Produce: Find a list online of in-season fruits and vegetables. In-season produce will typically go on sale and the price will drop drastically. Not only will this save you money, but the nutrient quality is usually higher when foods are in-season.
Meat & Poultry: Look for cuts with less fat on them and less marbling (fat throughout). Choose 90% lean or above on ground meats.
Seafood: Avoid frozen and breaded patties as they are typically fried before they are frozen.
Dairy: Greek yogurt contains almost double the protein of regular yogurt, counting it as both a carbohydrate and a protein food. Plain Greek yogurt tastes similar to sour cream and can be substituted for sour cream and/or mayonnaise in many dishes.
Canned Foods: Canned fish and chicken can be an easy, inexpensive way to make a meal i.e. tuna fish salad or chicken salad. Make sure these items are packed in water and not oil.

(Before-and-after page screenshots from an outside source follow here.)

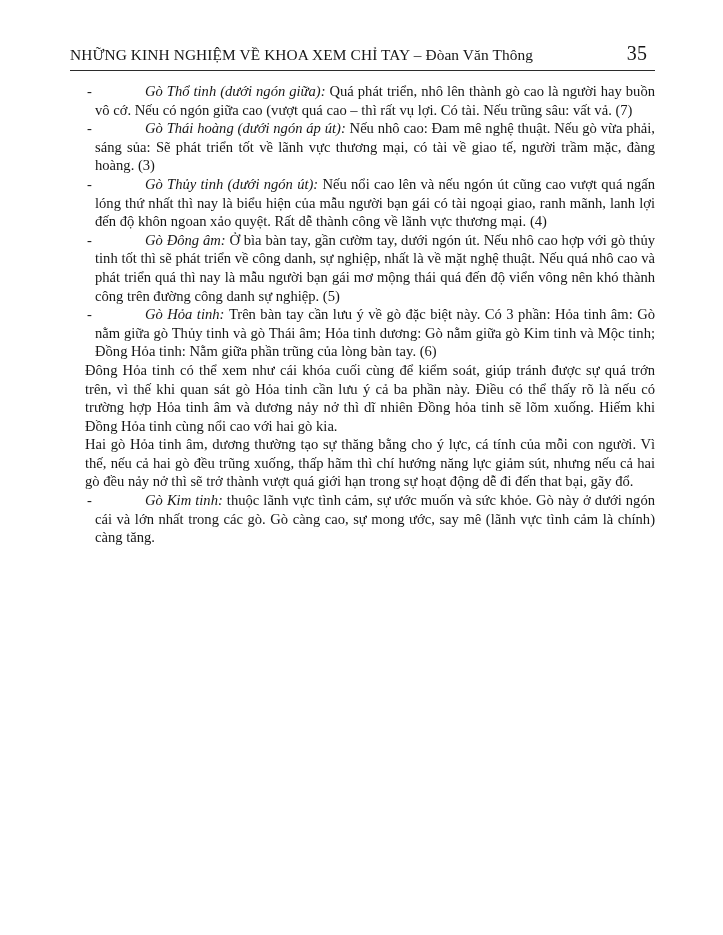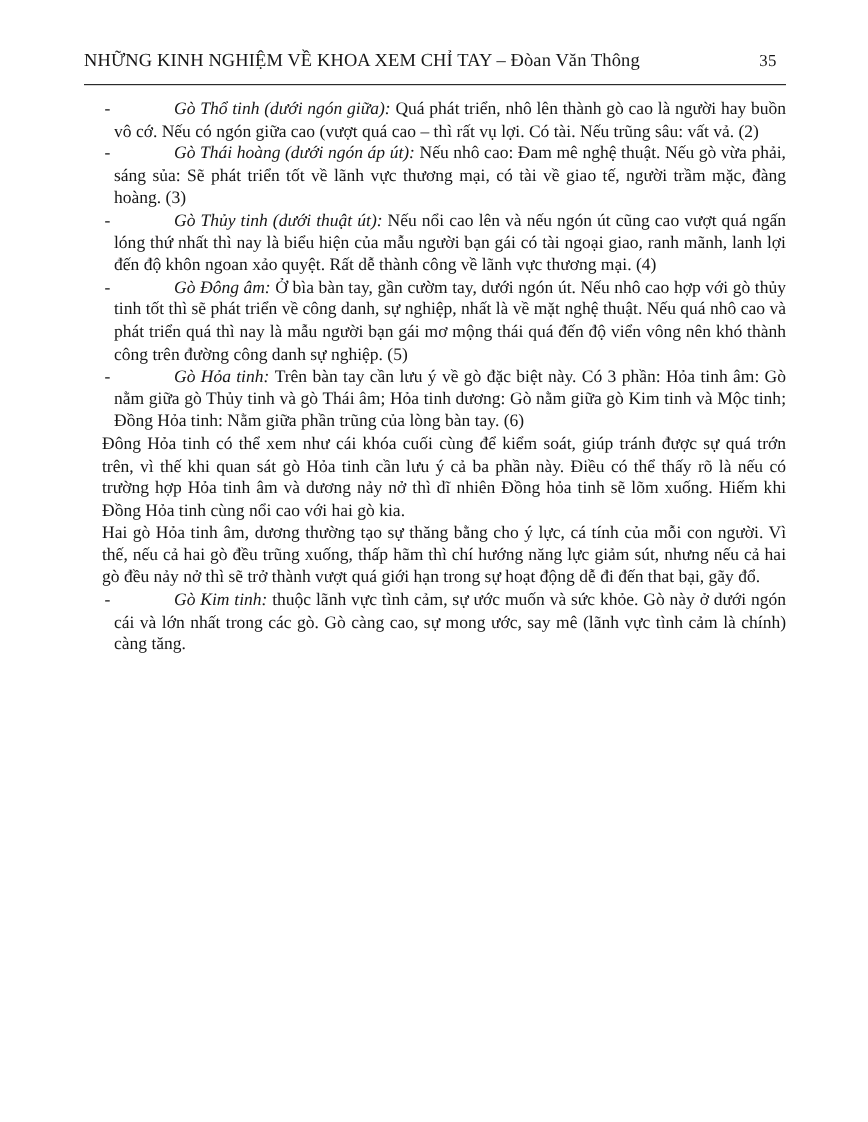--- a/index.html
+++ b/index.html
@@ -30,7 +30,7 @@
   }
   .header-page-num {
     padding-right: 8px;
-    font-size: 14px;
+    font-size: 20px;
   }
   .header-rule {
     position: absolute;

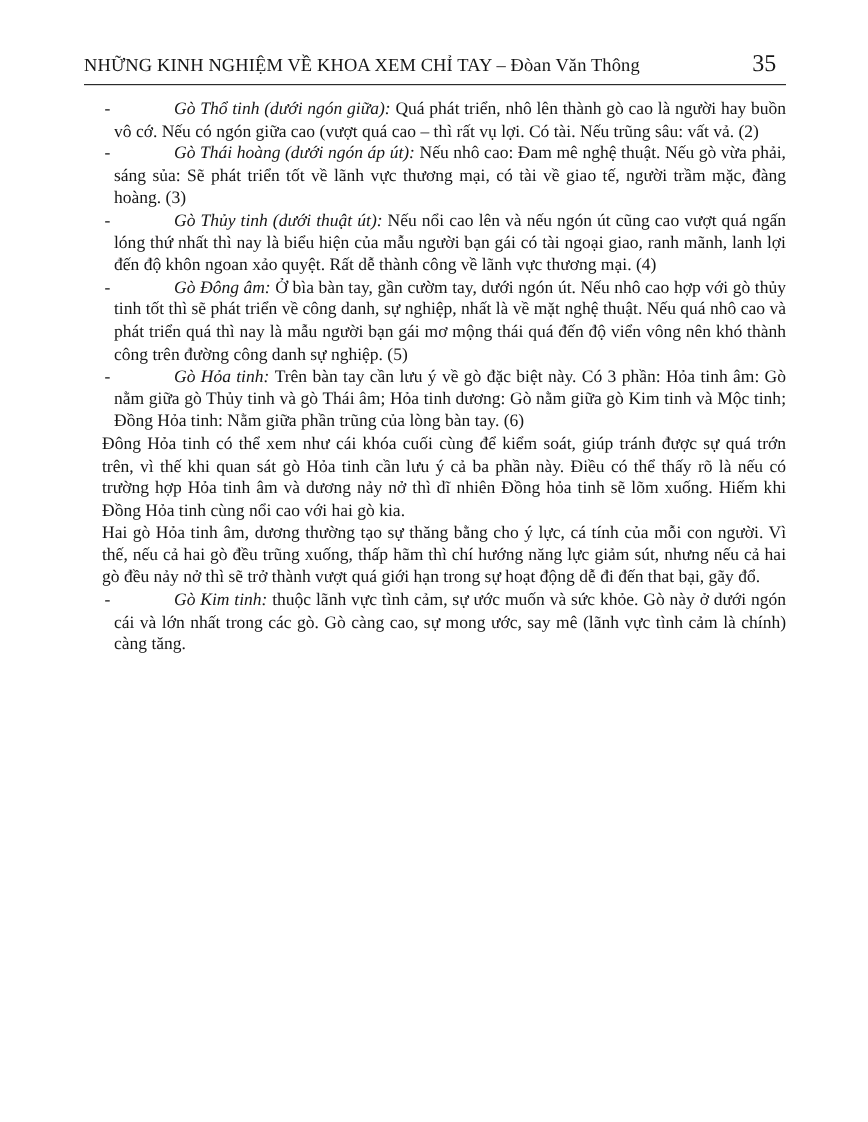--- a/index.html
+++ b/index.html
@@ -81,7 +81,7 @@
       <div class="para bullet">
     <span class="dash">-</span>
     <span class="lead">Gò Thổ tinh (dưới ngón giữa): </span>
-    <span class="ptext">Quá phát triển, nhô lên thành gò cao là người hay buồn vô cớ. Nếu có ngón giữa cao (vượt quá cao – thì rất vụ lợi. Có tài. Nếu trũng sâu: vất vả. (2)</span>
+    <span class="ptext">Quá phát triển, nhô lên thành gò cao là người hay buồn vô cớ. Nếu có ngón giữa cao (vượt quá cao – thì rất vụ lợi. Có tài. Nếu trũng sâu: vất vả. (7)</span>
   </div>
       <div class="para bullet">
     <span class="dash">-</span>

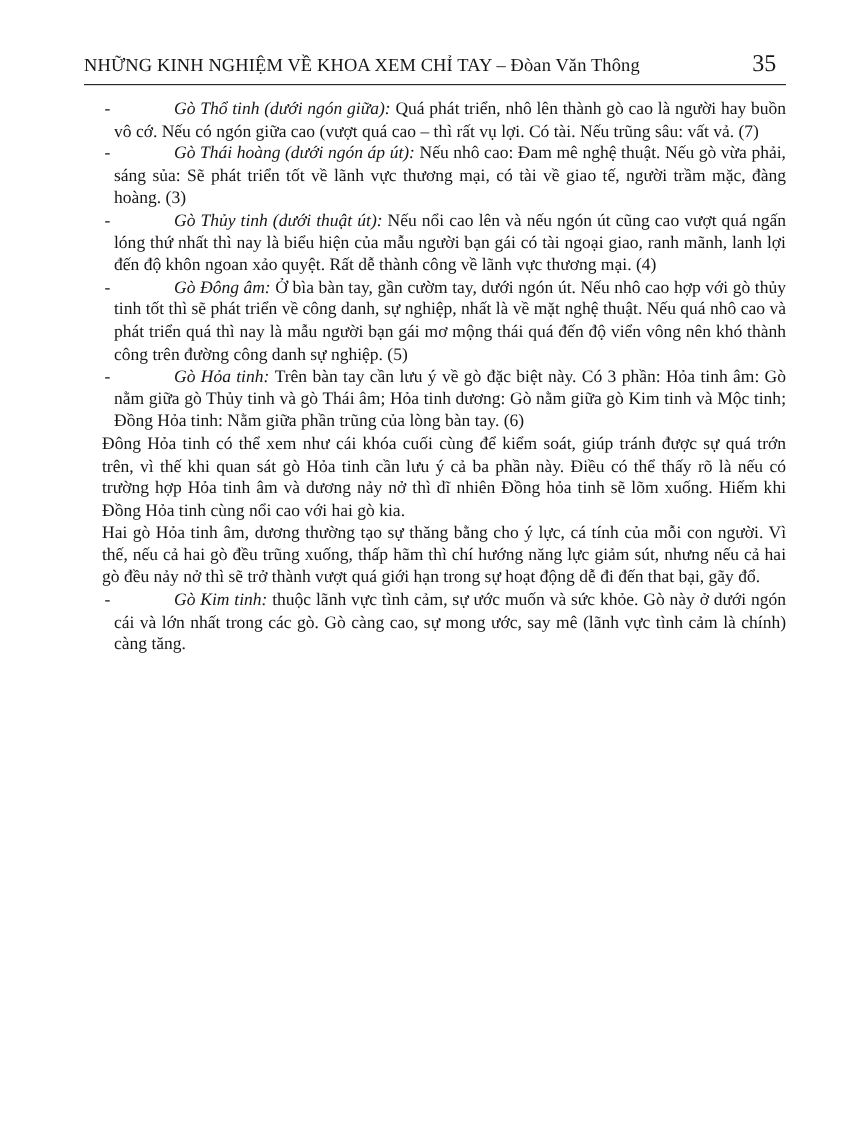--- a/index.html
+++ b/index.html
@@ -90,7 +90,7 @@
   </div>
       <div class="para bullet">
     <span class="dash">-</span>
-    <span class="lead">Gò Thủy tinh (dưới thuật út): </span>
+    <span class="lead">Gò Thủy tinh (dưới ngón út): </span>
     <span class="ptext">Nếu nổi cao lên và nếu ngón út cũng cao vượt quá ngấn lóng thứ nhất thì nay là biểu hiện của mẫu người bạn gái có tài ngoại giao, ranh mãnh, lanh lợi đến độ khôn ngoan xảo quyệt. Rất dễ thành công về lãnh vực thương mại. (4)</span>
   </div>
       <div class="para bullet">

Condiments: Look for “clear” salad dressings (ex: vinaigrettes) rather than creamy as they typically contain less sugar and fat.
Bread: Ensure that a product market “Whole Wheat” has whole wheat as the first ingredient on the ingredients list.
Frozen Foods: Avoid frozen dinners as they typically contain a high amount of sodium as a preservative.
Processed Foods: Avoid foods with partially or fully hydrogenated oil in the ingredients list. These are code words for Trans Fats.
So, when you have a chance, take a longer walk around your grocery store and really get to know the products and options of your specific store. Some stores will even have a free grocery store tour led by a manager. Have any of you ever taken a Grocery Store Tour?
Happy Friday!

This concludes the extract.